Why incubating sales leads makes such a huge difference
Anyone who earns their living in sales (or has seen the movie Glengarry Glen Ross) knows that not all leads are the same. Some are “sales ready” from the get-go and others need to be nurtured and coaxed along.
Nurturing leads is the popular expression these days, but we like the term incubate better. Incubation is a process that provides optimal conditions for growth and development.
You might be getting new business leads from trade shows, your own teleprospecting efforts, referrals from other clients, or even from a serendipitous meeting at a dinner party or your kid’s soccer game.
The path from the initial lead, to a face-to-face meeting, to writing the account is sometimes straightforward and quick. With insurance sales, though, there’s often a stretch of time before the prospect is ready to buy. And usually that delay is determined by the X-date.
Here’s the thing: if you wait until the X-dates are close before making a move to meet and review prospects’ policies, you’ve cut your chances of writing the account by maybe 50%. There are three good reasons that half of all commercial sales opportunities are lost this way.
In the first case, the current agent renewed the policies before the challenging agent even called to schedule a meeting. In other cases, competing agents, also aware of the prospect’s X-dates, have moved in early, effectively locking stragglers out of the process.

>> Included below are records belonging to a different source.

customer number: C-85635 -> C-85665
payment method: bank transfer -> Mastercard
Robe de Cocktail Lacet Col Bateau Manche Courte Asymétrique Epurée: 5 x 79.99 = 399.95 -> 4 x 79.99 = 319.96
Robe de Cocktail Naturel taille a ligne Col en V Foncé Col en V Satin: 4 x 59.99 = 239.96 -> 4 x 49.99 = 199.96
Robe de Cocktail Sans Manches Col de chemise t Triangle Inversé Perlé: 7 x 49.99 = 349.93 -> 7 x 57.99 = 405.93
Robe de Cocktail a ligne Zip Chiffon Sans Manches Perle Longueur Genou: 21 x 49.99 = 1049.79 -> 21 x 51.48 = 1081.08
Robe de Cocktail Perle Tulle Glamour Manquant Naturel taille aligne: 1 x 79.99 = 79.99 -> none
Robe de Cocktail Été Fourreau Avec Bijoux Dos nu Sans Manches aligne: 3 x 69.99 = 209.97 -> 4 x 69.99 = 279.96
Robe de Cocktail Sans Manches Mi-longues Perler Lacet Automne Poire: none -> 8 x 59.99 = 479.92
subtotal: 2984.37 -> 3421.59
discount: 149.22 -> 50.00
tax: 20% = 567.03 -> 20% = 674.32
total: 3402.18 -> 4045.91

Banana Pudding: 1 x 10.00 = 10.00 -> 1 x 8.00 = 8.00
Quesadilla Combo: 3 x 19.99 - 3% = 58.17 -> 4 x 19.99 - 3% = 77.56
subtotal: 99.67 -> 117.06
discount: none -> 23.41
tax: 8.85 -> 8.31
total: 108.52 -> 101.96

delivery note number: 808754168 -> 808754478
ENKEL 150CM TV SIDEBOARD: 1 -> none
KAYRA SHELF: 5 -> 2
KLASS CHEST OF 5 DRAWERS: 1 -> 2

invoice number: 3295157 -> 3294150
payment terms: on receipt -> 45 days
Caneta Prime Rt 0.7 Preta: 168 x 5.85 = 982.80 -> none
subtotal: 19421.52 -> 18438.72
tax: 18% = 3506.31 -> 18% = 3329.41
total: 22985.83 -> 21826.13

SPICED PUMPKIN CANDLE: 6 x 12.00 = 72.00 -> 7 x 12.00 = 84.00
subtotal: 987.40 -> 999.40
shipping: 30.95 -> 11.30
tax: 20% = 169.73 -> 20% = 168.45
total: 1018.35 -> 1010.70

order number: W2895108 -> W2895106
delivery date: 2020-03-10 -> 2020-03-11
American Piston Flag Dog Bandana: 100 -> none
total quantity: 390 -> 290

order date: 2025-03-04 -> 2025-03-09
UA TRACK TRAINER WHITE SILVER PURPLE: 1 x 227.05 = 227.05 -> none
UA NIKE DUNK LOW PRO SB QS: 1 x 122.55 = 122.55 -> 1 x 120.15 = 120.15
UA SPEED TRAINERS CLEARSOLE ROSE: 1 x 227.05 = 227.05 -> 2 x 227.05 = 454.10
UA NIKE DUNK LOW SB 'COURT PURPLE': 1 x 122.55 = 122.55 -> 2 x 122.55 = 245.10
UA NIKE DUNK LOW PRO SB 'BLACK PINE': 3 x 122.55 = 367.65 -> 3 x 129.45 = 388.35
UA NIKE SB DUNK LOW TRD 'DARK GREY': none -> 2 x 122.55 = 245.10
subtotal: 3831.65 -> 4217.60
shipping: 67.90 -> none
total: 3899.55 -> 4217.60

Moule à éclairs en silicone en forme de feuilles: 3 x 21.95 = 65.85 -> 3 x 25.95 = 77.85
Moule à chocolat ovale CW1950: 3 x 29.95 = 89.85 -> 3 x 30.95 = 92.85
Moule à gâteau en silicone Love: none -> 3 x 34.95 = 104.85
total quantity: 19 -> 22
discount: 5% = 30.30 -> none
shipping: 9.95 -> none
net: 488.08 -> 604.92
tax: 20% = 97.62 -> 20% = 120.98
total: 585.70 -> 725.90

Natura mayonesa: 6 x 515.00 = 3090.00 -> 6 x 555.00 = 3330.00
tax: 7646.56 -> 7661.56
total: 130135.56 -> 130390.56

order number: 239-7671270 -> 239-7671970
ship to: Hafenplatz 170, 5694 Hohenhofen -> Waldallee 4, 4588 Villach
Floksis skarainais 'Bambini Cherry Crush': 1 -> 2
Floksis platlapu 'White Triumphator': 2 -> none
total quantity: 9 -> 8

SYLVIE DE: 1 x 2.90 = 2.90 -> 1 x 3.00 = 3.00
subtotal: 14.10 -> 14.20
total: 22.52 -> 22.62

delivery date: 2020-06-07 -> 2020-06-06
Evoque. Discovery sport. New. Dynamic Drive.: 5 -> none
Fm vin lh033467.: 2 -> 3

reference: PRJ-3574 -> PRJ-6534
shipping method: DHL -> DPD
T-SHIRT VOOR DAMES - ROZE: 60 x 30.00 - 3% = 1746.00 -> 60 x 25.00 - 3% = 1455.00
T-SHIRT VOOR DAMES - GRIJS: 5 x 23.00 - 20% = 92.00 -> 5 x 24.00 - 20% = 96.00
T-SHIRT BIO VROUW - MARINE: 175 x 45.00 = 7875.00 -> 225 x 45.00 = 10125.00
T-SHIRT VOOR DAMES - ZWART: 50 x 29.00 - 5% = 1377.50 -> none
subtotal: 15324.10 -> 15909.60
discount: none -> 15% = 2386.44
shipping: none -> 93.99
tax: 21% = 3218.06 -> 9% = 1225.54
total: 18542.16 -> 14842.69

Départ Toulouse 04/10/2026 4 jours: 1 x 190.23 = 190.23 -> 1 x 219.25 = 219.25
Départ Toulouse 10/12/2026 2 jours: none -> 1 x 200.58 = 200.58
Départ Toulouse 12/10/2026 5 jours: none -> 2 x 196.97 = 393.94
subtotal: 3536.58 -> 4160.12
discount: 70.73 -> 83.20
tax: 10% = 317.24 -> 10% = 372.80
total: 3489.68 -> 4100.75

The third and most common reason leads die on the vine is simply that prospects, never strongly motivated in the first place and often busy with other issues when challenging agents approach them, just don’t have the time or inclination to bother comparing.
That’s why incubating insurance leads by sending well-crafted follow up emails can make a huge difference in the ratio of leads to meetings to accounts written.
What are you going to say in those messages so they provide those conditions for growth and development? We suggest they accomplish three critical things.
Establish your identity – Sometimes this is called building a brand. The point is to become a familiar and recognizable resource for your prospects. You do this through repetition and constancy: same name, same logo, and same recognizable newsletter or email format. That’s step one.
Show them you know what they need and have the resources to help – Step two is to make sure prospects know you’re experienced writing competitive coverage for their class of business. You know the risks they deal with and have similar clients you’ve been insuring for years. If those clients includes some marquee names, that’s even better. That’s the second way to optimize a prospect’s interest in your agency – by letting them know that you know what they need.
And the kicker is that you’ve got something other agents don’t – After establishing your credibility and gaining their confidence, you give them the best kind of reason to meet with you – you’ve got something no other agents have: a unique program, a special carrier, in-house services, or some other advantage that single you out from the thundering heard of competitors. Everyone else is claiming they can cut cost or improve coverage, but you actually have some special resource that few others have.